Video is at that inflection point now. Demand has exploded: social channels, sales enablement, internal comms, regional campaigns, and customer stories all need video, and enterprises that produced 20 videos a year now need 200. Spend has followed. Enterprise video is a market worth tens of billions of dollars, and a single global brand can easily run 5 to 15 production vendors with zero unified view of cost, quality, or output.
Meanwhile procurement is consolidating vendors across every category, and CFOs are scrutinising marketing spend harder than ever. "We don't actually know what we spend on video" is an answer that no longer survives a budget review.
What a system of record for video looks like
Six capabilities define it. If your current setup can't do all 6, you have point solutions, not a system.
Order
Anyone authorised, in any team or region, can order video from a defined catalogue with known pricing and known scope. No bespoke negotiation per project, no "email Dave who knows a guy in Singapore".
Track
Every project has a status, a Due Date, and visible milestones. A marketing leader can see every video in flight across the organisation in one view, the way a sales leader sees pipeline.
Review
Feedback, versions, and revisions happen in one place, attached to the asset, not scattered across email threads and conflicting comment chains.
Approve
Defined Reviewers and Decision Makers per project, so brand governance happens inside the workflow instead of bottlenecking it.
Store
Finished assets and their versions live in the platform, searchable and reusable, not on the laptop of someone who left in March.
Measure
Spend and output are visible by team, by region, and by content type. This is the capability that turns video from an opaque line item into a managed function. When the CFO asks what APAC spent on customer stories versus product videos, the answer is a filter, not a forensic project.
Key challenges
Why hasn't this happened already? Four reasons:
Video feels like a craft, not a process. Teams assume creative work can't be systematised. But ordering, tracking, and approving are operations, not creativity. Structuring them frees the creative work, it doesn't constrain it.
Fragmented supply. A system of record only works if production itself runs through it. With a different production company in every market, there's no single pipe to systematise.
Tool sprawl masquerading as a stack. A storage tool here, a review tool there, a project tracker somewhere else. Five subscriptions don't compose into one workflow, and none of them touches the actual production.
Nobody owns it. Video spend is scattered across brand, demand gen, comms, and regional budgets. Without an owner, nobody builds the system, and the chaos persists by default.
How 90 Seconds supports a system of record for video
90 Seconds is a global video creation platform, and Enterprise Platform mode is built to be exactly this: the system of record for video. Over 13 years we've delivered 50,000+ videos, 25,000+ shoots, and $100M+ in video for 4,500+ brands, including HP, Cisco, Barclays, KPMG, and Kyndryl.

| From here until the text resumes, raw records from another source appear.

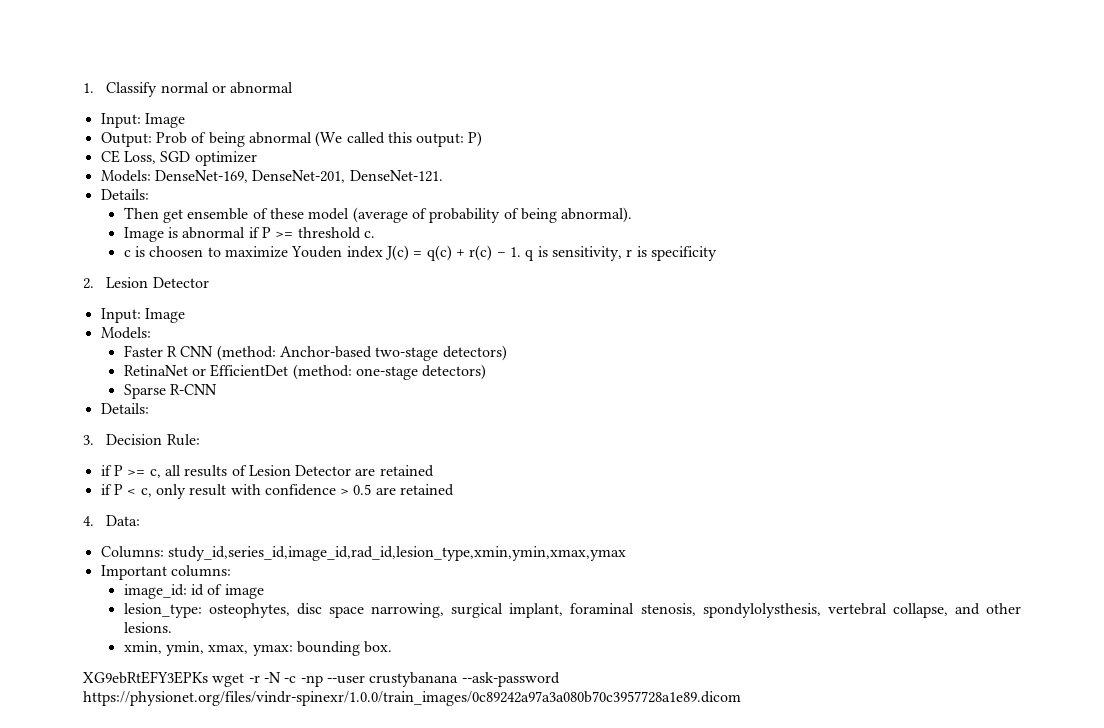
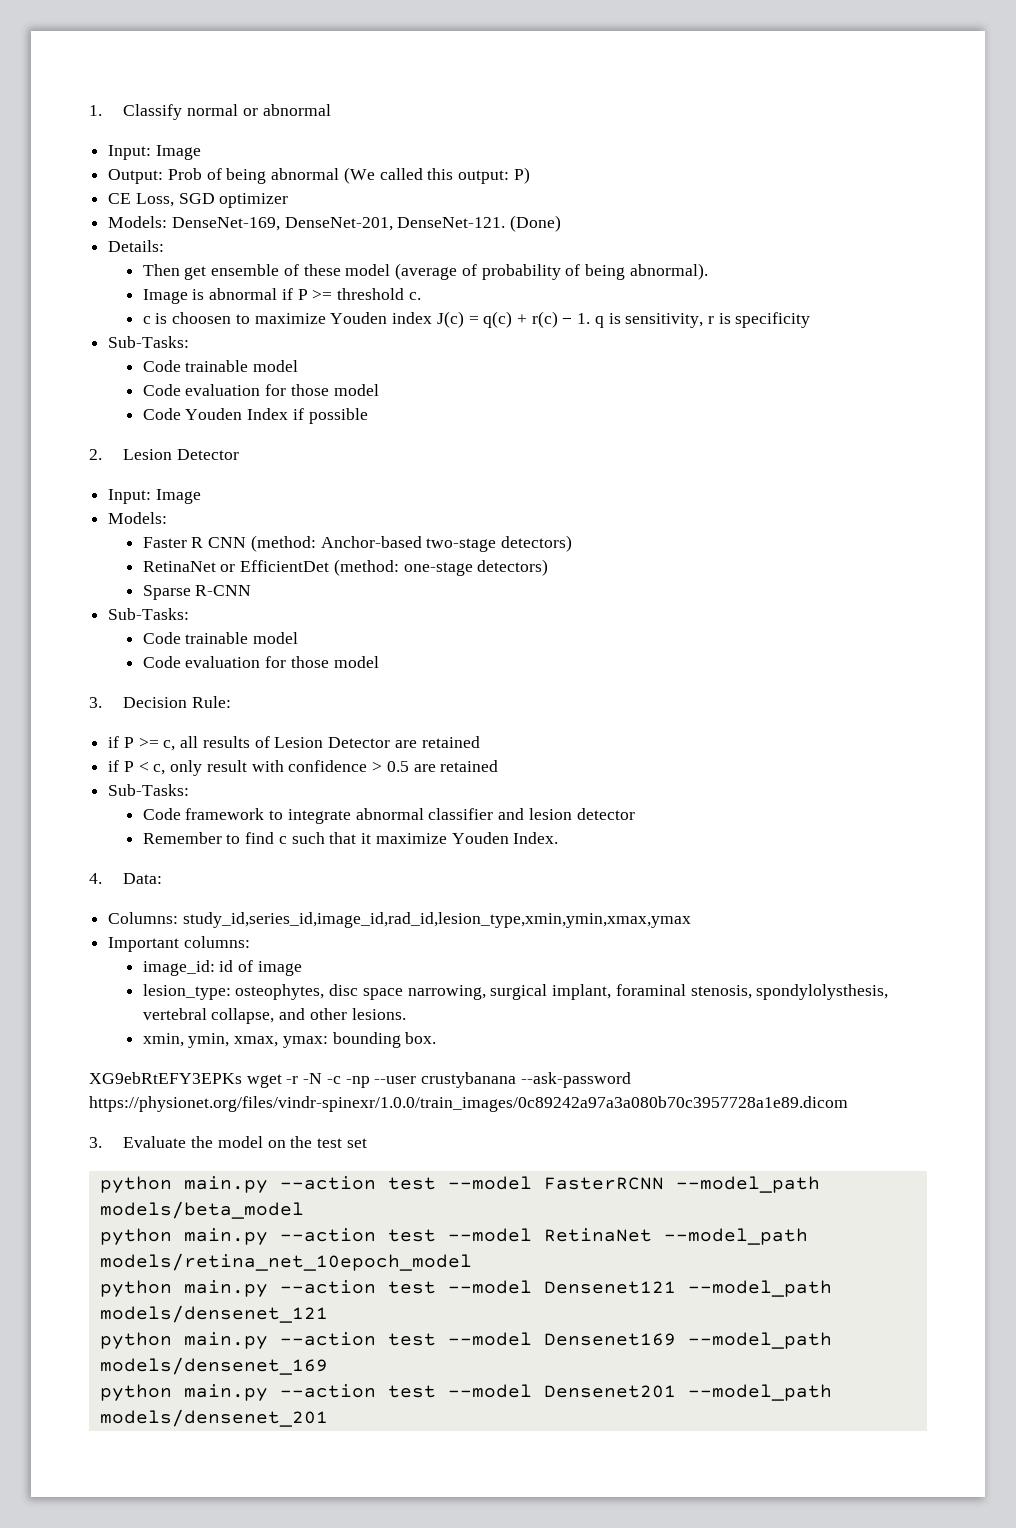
+ (Done)
  c is choosen to maximize Youden index J(c) = q(c) + r(c) − 1. q is sensitivity, r is specificity
+ Sub-Tasks:
+ Code trainable model
+ Code evaluation for those model
+ Code Youden Index if possible
  Sparse R-CNN
- Details:
+ Sub-Tasks:
+ Code trainable model
+ Code evaluation for those model
  if P < c, only result with confidence > 0.5 are retained
+ Sub-Tasks:
+ Code framework to integrate abnormal classifier and lesion detector
+ Remember to find c such that it maximize Youden Index.
+ 3. Evaluate the model on the test set
+ python main.py --action test --model FasterRCNN --model_path models/beta_model
+ python main.py --action test --model RetinaNet --model_path models/retina_net_10epoch_model
+ python main.py --action test --model Densenet121 --model_path models/densenet_121
+ python main.py --action test --model Densenet169 --model_path models/densenet_169
+ python main.py --action test --model Densenet201 --model_path models/densenet_201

Ordering, matching, delivery, review, and storage in one place. Teams browse a catalogue and place orders with transparent pricing. The platform matches each project to Creator Partners, our network of 14,000+ vetted video professionals across 100+ countries and 1,500+ cities. Delivery runs on tracked milestones, review and approval happen against versioned assets, and finished work is stored centrally.
Production is in the system, not beside it. This is the difference between 90 Seconds and a project tracker. The crews, the shoots, and the edits run through the same platform that tracks them, so the record is the reality.
Productize the repeatable. Recurring formats, such as testimonials, event coverage, and product updates, become Productize templates that any team or region reorders with consistent scope, quality, and pricing. Region 5 gets the same result as region 1.
Concierge support at every step. Every order is guided by a Concierge, a dedicated service manager who keeps projects on track, so adopting the system never means losing the service layer.
Spend visibility built in. Analytics show spend and output by team, by region, and by content type. Brand Account structure gives enterprises hierarchy, access control, and budget oversight across Sub Brands and Departments.
Stop managing vendors. Start managing video.
Every enterprise function that mattered eventually got its system of record, and the leaders who brought it in were the ones who turned a cost centre into a capability. Video is next. The volume is already here, the spend is already here, and the question from your CFO is already coming.